◆ DATASET ENTRIES:
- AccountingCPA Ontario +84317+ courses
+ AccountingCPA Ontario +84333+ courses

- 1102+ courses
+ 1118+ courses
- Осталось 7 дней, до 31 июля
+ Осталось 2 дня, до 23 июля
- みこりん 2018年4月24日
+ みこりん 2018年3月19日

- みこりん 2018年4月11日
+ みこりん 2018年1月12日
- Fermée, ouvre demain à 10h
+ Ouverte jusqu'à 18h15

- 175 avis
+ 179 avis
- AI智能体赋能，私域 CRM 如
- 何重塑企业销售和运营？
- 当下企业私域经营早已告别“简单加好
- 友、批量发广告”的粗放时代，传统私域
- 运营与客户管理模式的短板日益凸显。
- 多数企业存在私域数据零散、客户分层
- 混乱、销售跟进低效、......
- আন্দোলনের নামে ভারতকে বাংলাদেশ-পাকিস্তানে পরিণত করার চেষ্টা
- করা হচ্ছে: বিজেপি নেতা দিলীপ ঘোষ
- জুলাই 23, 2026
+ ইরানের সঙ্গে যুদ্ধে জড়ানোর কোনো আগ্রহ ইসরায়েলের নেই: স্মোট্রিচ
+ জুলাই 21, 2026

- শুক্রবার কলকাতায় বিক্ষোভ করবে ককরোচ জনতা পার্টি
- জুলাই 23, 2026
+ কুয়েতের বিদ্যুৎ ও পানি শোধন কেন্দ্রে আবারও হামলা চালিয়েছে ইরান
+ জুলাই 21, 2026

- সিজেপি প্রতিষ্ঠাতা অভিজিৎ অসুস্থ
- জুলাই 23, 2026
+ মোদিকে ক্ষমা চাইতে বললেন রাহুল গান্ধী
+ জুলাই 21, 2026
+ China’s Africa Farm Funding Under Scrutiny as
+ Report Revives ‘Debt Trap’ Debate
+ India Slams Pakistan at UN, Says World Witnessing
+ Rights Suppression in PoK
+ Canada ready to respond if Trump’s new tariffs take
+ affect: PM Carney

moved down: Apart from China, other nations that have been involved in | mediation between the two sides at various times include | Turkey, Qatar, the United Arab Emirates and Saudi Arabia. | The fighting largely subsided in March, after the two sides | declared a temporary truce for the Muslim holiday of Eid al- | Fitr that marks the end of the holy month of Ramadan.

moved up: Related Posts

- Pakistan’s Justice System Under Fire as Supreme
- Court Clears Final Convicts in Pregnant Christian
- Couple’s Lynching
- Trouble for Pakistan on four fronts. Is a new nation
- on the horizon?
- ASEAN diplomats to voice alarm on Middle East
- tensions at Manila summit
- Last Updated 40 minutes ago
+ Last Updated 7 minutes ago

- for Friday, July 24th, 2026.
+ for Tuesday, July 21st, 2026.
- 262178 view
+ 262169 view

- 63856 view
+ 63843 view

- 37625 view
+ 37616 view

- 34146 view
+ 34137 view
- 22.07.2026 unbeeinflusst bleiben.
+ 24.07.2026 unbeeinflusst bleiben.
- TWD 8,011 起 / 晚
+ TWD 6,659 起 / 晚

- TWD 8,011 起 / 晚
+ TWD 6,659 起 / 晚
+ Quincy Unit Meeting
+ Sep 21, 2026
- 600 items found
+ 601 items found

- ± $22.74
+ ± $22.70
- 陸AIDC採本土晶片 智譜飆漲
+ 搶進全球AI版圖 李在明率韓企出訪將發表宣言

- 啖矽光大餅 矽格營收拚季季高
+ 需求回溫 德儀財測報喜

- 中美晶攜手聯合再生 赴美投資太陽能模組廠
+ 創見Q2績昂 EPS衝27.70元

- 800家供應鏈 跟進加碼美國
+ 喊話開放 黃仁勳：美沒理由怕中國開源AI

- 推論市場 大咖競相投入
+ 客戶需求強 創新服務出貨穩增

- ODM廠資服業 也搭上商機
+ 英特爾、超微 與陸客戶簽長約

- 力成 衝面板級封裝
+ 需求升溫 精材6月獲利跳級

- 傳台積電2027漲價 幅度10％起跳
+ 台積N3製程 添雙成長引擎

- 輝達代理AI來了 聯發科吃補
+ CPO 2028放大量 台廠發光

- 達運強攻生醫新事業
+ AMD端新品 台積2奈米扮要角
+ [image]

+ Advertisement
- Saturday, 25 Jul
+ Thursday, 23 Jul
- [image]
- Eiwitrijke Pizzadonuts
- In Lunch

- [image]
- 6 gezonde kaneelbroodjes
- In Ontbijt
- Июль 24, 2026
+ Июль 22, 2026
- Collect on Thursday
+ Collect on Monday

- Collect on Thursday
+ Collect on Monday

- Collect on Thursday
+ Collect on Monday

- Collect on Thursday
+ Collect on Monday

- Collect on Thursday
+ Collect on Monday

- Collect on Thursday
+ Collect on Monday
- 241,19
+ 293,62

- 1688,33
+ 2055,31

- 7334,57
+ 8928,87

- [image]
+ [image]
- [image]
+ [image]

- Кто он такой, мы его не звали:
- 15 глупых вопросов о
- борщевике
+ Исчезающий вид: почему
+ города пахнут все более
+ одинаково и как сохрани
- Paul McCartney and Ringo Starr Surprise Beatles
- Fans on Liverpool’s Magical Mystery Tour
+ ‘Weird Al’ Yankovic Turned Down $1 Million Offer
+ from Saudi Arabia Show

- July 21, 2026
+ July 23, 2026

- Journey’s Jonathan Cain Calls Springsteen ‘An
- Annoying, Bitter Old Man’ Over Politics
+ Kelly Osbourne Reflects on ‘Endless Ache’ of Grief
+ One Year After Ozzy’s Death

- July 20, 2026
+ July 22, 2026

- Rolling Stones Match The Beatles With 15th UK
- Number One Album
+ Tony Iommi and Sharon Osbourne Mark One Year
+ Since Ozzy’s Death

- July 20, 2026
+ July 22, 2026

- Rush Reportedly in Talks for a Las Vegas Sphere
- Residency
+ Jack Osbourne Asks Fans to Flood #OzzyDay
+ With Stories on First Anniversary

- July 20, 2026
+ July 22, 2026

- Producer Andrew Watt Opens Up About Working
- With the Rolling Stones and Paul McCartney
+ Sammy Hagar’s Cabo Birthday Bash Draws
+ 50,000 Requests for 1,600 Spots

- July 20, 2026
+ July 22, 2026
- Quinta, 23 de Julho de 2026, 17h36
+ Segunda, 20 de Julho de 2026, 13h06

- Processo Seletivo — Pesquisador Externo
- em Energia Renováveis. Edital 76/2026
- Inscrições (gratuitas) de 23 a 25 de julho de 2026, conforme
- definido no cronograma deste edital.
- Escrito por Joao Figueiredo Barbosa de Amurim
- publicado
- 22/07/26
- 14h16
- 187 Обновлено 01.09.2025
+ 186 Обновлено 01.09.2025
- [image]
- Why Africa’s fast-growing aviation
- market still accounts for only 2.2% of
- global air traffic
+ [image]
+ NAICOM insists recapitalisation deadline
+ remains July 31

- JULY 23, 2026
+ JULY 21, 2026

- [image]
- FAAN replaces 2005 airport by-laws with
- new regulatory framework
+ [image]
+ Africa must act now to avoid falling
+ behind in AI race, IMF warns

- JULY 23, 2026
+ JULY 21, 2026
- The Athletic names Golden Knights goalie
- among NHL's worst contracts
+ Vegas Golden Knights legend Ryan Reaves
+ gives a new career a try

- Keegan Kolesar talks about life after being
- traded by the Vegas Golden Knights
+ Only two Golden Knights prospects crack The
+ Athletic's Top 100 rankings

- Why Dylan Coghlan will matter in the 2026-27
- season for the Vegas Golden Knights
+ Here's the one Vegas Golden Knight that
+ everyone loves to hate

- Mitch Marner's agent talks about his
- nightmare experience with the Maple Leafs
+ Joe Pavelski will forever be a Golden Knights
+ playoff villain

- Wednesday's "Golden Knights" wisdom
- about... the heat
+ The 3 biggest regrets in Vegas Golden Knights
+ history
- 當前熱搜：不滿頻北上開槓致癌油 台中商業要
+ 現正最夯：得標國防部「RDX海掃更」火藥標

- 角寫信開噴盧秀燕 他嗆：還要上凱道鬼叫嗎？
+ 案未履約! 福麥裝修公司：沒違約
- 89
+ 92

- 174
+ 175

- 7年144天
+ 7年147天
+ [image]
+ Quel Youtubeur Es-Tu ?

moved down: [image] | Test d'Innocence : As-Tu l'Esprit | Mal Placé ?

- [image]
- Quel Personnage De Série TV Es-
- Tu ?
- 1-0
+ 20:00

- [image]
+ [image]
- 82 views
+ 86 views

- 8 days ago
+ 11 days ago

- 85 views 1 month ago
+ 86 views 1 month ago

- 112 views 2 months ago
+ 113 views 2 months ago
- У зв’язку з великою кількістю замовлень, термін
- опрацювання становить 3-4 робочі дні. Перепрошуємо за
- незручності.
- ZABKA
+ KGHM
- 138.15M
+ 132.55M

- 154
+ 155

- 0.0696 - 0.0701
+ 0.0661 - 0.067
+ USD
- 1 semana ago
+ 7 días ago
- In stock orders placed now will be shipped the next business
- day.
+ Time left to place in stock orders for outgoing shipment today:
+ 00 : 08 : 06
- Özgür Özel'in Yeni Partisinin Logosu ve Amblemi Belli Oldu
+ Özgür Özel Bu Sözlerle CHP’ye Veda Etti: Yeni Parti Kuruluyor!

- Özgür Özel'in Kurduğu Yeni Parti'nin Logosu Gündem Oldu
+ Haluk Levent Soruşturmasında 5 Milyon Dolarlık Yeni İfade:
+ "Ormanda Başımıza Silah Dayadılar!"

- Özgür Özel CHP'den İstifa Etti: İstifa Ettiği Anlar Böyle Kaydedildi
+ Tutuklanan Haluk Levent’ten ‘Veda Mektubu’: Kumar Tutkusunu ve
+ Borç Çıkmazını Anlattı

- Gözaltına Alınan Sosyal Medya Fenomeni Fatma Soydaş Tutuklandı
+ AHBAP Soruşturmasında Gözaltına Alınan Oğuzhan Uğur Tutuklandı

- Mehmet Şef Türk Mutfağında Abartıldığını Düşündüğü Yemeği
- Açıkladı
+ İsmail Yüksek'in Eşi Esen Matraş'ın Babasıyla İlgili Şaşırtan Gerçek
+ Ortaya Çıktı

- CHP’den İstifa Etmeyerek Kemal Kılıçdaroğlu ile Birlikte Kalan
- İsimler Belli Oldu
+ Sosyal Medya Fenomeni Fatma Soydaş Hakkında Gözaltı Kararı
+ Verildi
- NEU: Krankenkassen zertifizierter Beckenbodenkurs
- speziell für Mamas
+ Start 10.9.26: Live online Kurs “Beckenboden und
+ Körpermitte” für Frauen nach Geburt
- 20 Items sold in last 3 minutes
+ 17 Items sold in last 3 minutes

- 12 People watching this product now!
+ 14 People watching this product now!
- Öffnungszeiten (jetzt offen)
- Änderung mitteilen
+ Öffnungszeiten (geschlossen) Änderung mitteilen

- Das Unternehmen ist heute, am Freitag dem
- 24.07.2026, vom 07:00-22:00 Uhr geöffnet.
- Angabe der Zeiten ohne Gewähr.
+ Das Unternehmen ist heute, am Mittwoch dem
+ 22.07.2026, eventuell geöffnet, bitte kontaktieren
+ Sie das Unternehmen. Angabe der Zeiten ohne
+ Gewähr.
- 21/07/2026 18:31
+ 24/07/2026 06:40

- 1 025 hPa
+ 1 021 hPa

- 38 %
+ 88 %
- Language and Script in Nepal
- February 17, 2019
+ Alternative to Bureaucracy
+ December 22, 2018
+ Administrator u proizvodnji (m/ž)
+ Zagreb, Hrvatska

◆ TASK DIRECTIONS: Write out exactly the lines above between the line with "prospects crack The" and the line with "- 角寫信開噴盧秀燕 他嗆：還要上凱道鬼叫嗎？", inclusive, and nothing beyond them.

◆ WRITTEN RESPONSE:
+ Only two Golden Knights prospects crack The
+ Athletic's Top 100 rankings

- Why Dylan Coghlan will matter in the 2026-27
- season for the Vegas Golden Knights
+ Here's the one Vegas Golden Knight that
+ everyone loves to hate

- Mitch Marner's agent talks about his
- nightmare experience with the Maple Leafs
+ Joe Pavelski will forever be a Golden Knights
+ playoff villain

- Wednesday's "Golden Knights" wisdom
- about... the heat
+ The 3 biggest regrets in Vegas Golden Knights
+ history
- 當前熱搜：不滿頻北上開槓致癌油 台中商業要
+ 現正最夯：得標國防部「RDX海掃更」火藥標

- 角寫信開噴盧秀燕 他嗆：還要上凱道鬼叫嗎？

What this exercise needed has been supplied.